● **What you should do**
In the records that follow, find each line with the word "margin" and copy it.

Stored data:

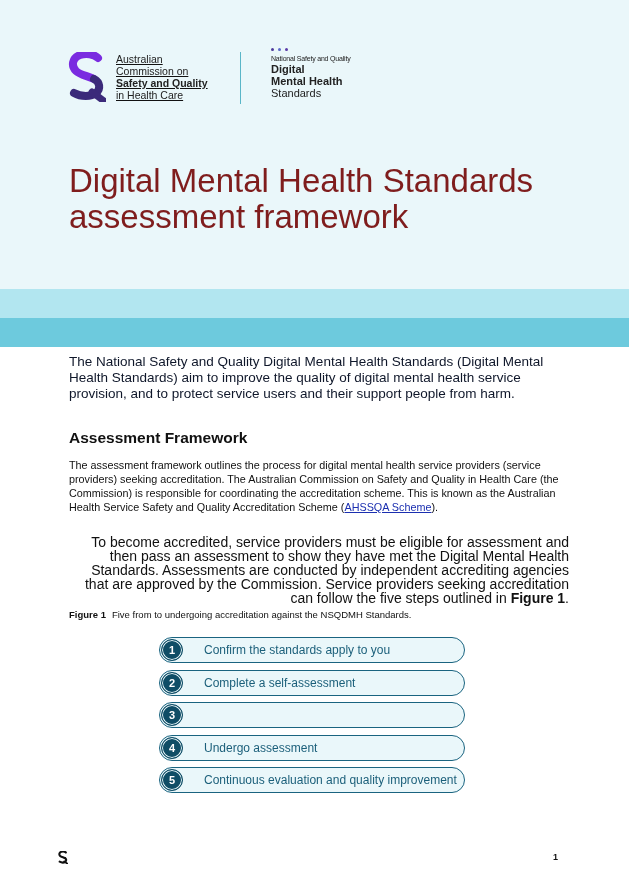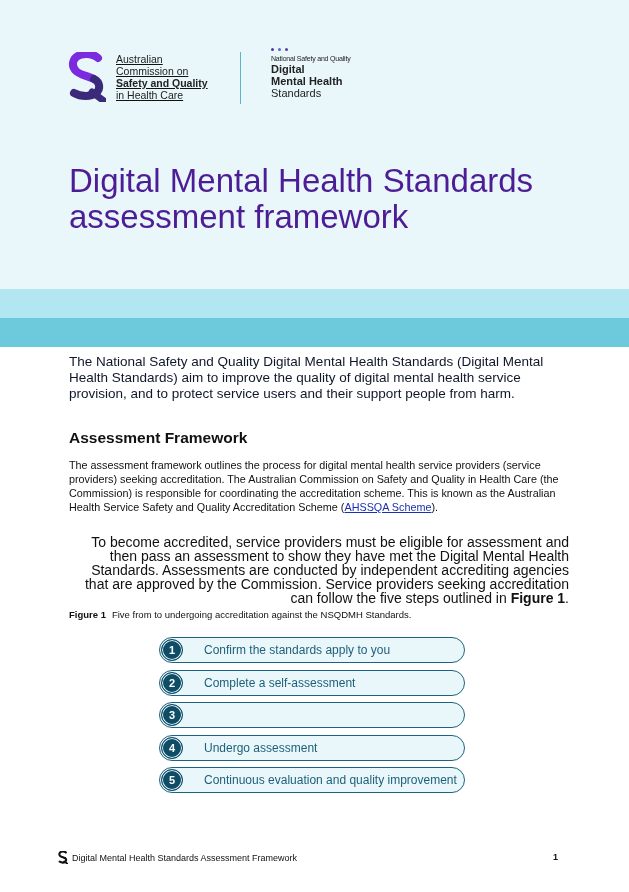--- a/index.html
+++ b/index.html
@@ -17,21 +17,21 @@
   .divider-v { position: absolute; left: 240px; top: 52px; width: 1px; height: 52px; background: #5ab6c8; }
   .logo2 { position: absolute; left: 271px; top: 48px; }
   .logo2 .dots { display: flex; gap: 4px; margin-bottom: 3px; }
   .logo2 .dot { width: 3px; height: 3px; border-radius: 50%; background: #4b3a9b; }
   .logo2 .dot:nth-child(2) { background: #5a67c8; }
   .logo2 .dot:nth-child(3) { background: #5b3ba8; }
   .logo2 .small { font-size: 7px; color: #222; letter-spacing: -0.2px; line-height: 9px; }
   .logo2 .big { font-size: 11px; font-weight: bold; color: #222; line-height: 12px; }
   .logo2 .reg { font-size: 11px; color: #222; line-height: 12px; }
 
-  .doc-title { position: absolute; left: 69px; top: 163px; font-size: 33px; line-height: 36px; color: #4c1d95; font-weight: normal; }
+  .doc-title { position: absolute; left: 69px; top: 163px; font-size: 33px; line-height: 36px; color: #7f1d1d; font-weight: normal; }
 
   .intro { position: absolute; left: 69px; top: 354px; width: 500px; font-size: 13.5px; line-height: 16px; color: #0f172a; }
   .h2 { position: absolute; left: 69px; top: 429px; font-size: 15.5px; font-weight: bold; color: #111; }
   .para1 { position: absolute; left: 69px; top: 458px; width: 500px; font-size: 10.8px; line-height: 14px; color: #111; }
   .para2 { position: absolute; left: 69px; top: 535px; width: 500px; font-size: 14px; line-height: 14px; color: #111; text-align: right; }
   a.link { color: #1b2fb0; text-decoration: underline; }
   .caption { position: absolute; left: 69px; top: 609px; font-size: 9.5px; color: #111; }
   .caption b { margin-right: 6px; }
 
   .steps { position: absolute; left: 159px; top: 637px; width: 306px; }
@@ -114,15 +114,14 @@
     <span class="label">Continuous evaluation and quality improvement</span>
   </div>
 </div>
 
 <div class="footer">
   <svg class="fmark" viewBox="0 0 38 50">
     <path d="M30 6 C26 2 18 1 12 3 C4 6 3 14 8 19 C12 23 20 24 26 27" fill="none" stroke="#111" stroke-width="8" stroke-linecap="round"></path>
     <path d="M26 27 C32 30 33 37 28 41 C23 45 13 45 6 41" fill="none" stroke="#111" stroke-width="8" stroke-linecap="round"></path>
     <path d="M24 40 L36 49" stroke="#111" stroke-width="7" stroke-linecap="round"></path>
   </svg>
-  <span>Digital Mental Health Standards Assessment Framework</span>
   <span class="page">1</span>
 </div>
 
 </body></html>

...

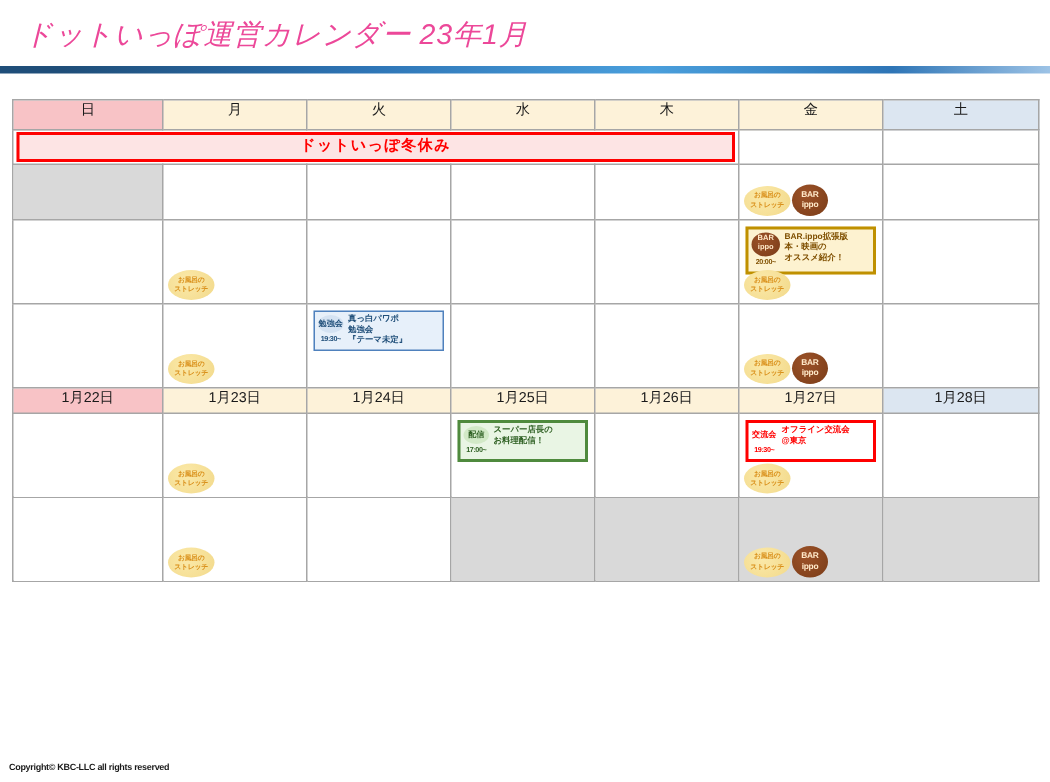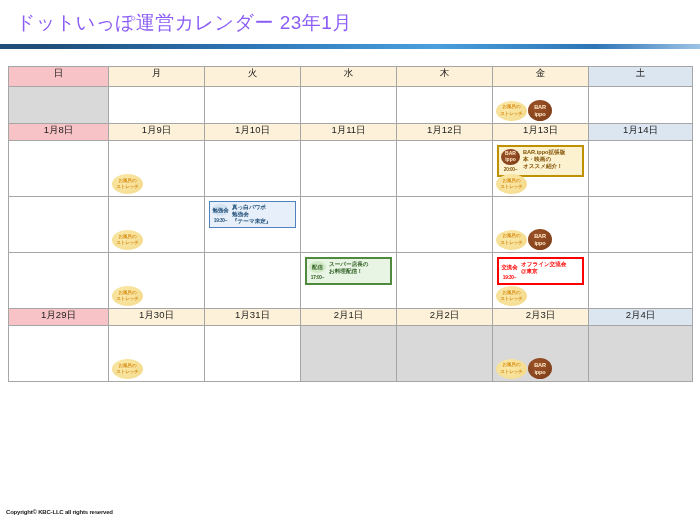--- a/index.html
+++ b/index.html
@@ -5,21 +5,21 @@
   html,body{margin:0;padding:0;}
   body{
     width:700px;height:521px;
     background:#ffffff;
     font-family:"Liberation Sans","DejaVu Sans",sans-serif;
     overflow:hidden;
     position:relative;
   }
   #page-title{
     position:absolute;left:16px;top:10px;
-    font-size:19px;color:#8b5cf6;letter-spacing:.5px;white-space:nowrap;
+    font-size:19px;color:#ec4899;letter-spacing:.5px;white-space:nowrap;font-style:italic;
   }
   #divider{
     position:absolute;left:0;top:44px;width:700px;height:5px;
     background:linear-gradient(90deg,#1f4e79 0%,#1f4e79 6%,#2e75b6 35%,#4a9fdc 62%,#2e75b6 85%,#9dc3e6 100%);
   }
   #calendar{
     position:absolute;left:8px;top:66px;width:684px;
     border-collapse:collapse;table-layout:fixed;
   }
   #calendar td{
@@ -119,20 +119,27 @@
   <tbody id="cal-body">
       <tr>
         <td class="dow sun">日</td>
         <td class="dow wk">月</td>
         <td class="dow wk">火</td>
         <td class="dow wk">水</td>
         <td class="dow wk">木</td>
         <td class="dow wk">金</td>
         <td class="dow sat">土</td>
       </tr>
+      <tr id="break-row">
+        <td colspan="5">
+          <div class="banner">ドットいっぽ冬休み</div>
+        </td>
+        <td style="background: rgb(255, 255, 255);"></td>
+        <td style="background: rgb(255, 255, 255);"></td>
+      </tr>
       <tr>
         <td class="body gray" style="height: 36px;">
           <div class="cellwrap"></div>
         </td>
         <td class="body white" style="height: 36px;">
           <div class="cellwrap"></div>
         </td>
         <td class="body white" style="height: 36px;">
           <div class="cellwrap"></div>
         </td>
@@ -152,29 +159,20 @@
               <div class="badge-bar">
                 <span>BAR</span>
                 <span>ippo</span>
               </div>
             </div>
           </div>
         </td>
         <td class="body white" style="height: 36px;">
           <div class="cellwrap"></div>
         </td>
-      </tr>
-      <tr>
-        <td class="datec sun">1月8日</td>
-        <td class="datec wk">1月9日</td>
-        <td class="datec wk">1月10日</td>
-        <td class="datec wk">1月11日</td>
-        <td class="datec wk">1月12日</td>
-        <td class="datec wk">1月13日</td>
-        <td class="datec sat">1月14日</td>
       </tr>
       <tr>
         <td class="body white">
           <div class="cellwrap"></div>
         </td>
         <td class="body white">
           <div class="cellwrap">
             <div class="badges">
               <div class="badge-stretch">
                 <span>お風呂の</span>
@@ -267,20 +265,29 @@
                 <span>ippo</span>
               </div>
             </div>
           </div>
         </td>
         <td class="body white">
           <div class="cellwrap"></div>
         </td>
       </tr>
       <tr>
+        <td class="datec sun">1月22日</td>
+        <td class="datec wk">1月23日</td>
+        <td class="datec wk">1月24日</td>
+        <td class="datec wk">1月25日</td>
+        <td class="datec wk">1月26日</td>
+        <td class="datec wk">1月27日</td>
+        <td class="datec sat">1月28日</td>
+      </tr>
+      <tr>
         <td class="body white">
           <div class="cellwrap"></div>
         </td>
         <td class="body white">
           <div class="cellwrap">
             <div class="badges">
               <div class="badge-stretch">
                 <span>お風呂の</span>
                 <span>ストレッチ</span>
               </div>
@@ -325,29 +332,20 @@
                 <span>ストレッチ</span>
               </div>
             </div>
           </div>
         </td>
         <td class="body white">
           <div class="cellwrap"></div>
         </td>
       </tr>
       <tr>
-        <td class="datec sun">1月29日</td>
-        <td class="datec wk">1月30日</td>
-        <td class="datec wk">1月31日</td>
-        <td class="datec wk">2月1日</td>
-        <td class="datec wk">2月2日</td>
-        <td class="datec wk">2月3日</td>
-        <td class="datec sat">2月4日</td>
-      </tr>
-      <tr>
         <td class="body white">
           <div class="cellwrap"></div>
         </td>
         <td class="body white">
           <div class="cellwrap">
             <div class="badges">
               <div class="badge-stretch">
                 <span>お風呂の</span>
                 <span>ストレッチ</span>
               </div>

● **Problem solution**
   .logo2 .dots { display: flex; gap: 4px; margin-bottom: 3px; }
   .caption b { margin-right: 6px; }
   html,body{margin:0;padding:0;}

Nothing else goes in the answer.